His 'Wild-West Cowboys Versus Cheese-Eating Surrender Monkeys: Some Problems in Comparative Approaches to Hate Speech' [here] comments that
All European states prohibit some form of hate speech. US law fundamentally precludes such bans. Euro-American comparisons can shed light on debates about hate speech, but little attention has been paid to comparative methodology. In view of the political and symbolic importance of free speech, the trans-Atlantic divide inevitably invites cultural comparisons. It is important to avoid drawing broad conclusions about deeper Euro-American differences based solely on black-letter norms. Unduly broad extrapolation from formal norms can lead to problems of essentialism and ahistoricism. Attention is paid in this chapter to the balance between formalist and realist jurisprudence as a pathway into constructive comparisons.

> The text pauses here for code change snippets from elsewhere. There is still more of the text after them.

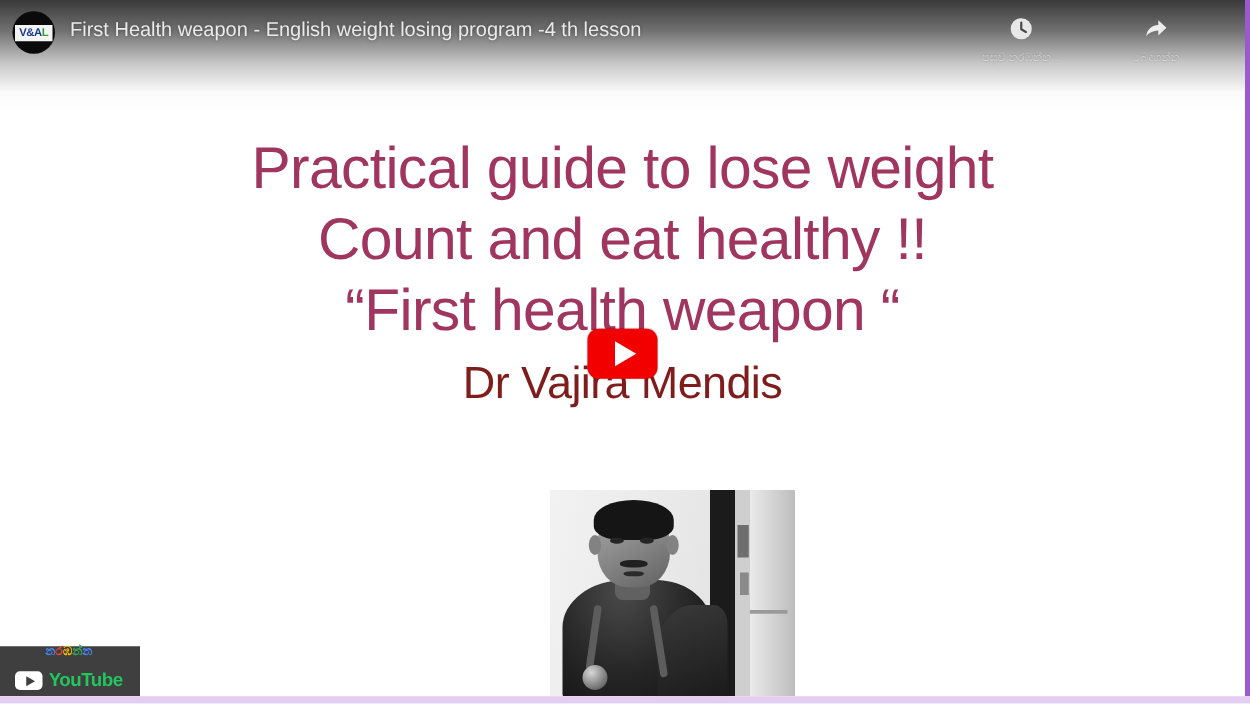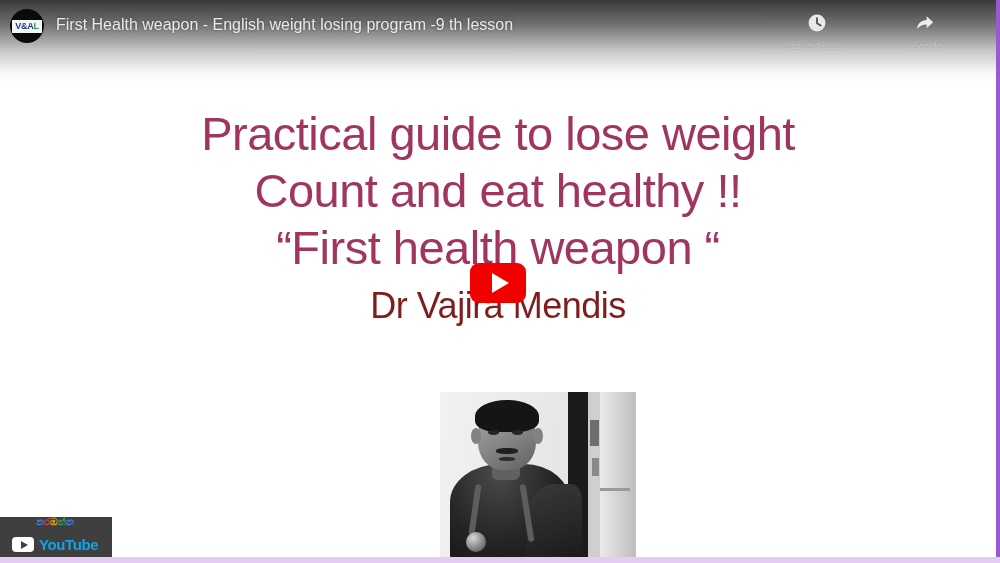--- a/index.html
+++ b/index.html
@@ -331,21 +331,21 @@
     display: flex; align-items: center; justify-content: center;
   }
   #watch-chip .yt-mark .tri {
     width: 0; height: 0;
     border-left: 7px solid #3f3f3f;
     border-top: 4px solid transparent;
     border-bottom: 4px solid transparent;
     margin-left: 2px;
   }
   #watch-chip .yt-word {
-    color: #0ea5e9;
+    color: #22c55e;
     font-size: 15px;
     font-weight: bold;
     letter-spacing: -0.4px;
     line-height: 1;
   }
 </style>
 </head>
 <body>
 
 <div id="player">
@@ -389,21 +389,21 @@
 
       <div id="channel-avatar">
         <div class="plate">
           <span class="v">V</span>
           <span class="amp">&amp;</span>
           <span class="a">A</span>
           <span class="l">L</span>
         </div>
       </div>
 
-      <div id="video-title">First Health weapon - English weight losing program -9 th lesson</div>
+      <div id="video-title">First Health weapon - English weight losing program -4 th lesson</div>
 
       <div id="header-actions">
 
         <div class="header-action">
           <span class="glyph">
             <svg width="22" height="22" viewBox="0 0 24 24">
               <circle cx="12" cy="12" r="9.2" fill="#e8e8e8"></circle>
               <path d="M12 6.6v5.8l4.1 2.4" stroke="#4a4a4a" stroke-width="1.9" fill="none" stroke-linecap="round" stroke-linejoin="round"></path>
             </svg>
           </span>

Heinze's 'Truth and Myth in Critical Race Theory and Latcrit: Human Rights and the Ethnocentrism of Anti-Ethnocentrism' in (2008) 20(2) National Black Law Journal 62-107 [here] argues that
Critical race theorists and LatCrits argue that, throughout US history, norms promising liberty and equality have been myths. They examine the formalisms of US rights discourse through the lens of a realist jurisprudence, arguing that guarantees of 'equal protection' or 'due process' have failed non-dominant groups throughout long histories of slavery, segregation, subordination, and ongoing exclusion. However, a number of them merely substitute a simplistic myth of US-is-good with an equally simplistic myth of US-is-bad. Scholars such as Mari Matsuda, Richard Delgado, Celina Romany, Berta Esperanza Hernández-Truyol, Elisabeth Iglesias condemn those who praise the black letter of US law while overlooking its brutal realities; yet they then take precisely that approach to non-US legal regimes, such as the standard norms of international human rights law, praising the black-letter norms while ignoring the oppressive politics and histories of many of the powerful countries and institutions behind them. Far from overcoming American ethnocentrism, they thereby recapitulate it. Within an ever more global discourse of human rights, critical theorists can only retain credibility by applying the same realist methods to international and non-US regimes that they demand for US law.